* [Supplied records]
--------------------------------------------------
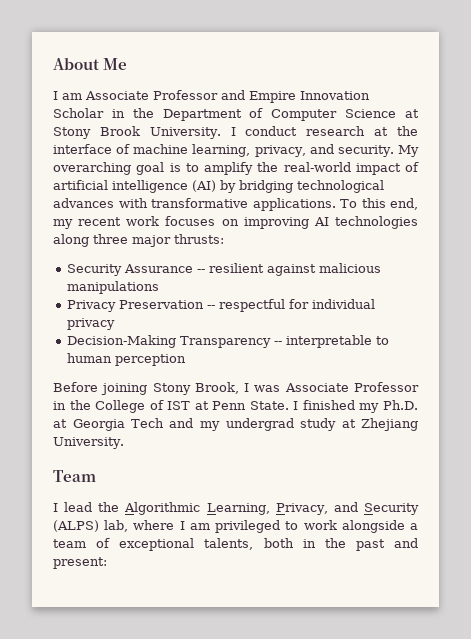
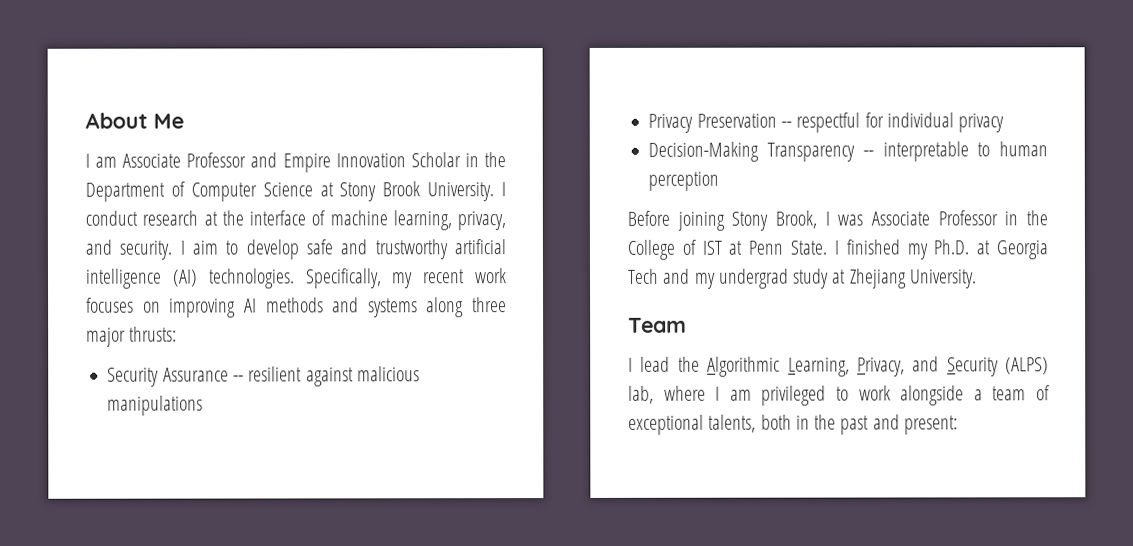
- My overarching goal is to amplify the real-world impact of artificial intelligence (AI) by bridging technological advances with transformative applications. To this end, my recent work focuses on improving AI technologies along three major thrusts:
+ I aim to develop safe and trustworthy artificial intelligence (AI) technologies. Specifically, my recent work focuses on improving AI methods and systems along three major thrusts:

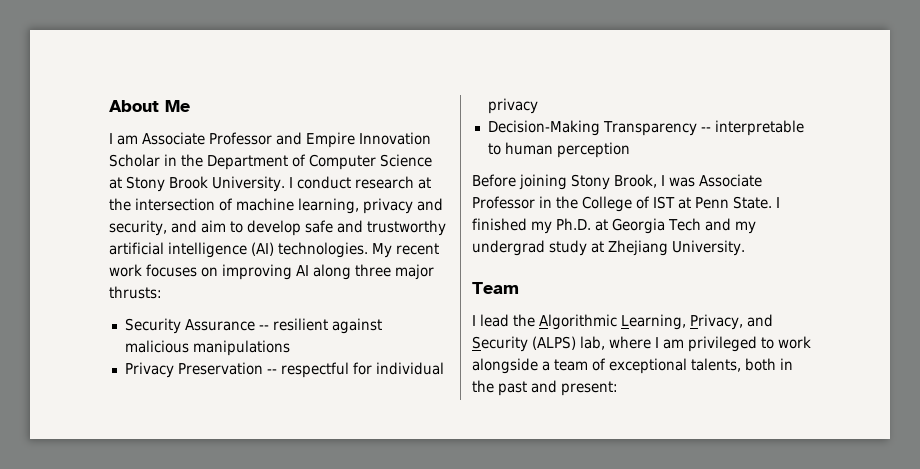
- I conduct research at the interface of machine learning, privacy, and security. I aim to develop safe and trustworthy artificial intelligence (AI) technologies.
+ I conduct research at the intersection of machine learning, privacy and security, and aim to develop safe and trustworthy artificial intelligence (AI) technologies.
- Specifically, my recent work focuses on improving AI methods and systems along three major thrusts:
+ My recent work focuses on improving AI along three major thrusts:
--------------------------------------------------
* [Exercise brief]
Exactly retype each record above, dropping images.

* [Solution for this exercise]
- My overarching goal is to amplify the real-world impact of artificial intelligence (AI) by bridging technological advances with transformative applications. To this end, my recent work focuses on improving AI technologies along three major thrusts:
+ I aim to develop safe and trustworthy artificial intelligence (AI) technologies. Specifically, my recent work focuses on improving AI methods and systems along three major thrusts:

- I conduct research at the interface of machine learning, privacy, and security. I aim to develop safe and trustworthy artificial intelligence (AI) technologies.
+ I conduct research at the intersection of machine learning, privacy and security, and aim to develop safe and trustworthy artificial intelligence (AI) technologies.
- Specifically, my recent work focuses on improving AI methods and systems along three major thrusts:
+ My recent work focuses on improving AI along three major thrusts:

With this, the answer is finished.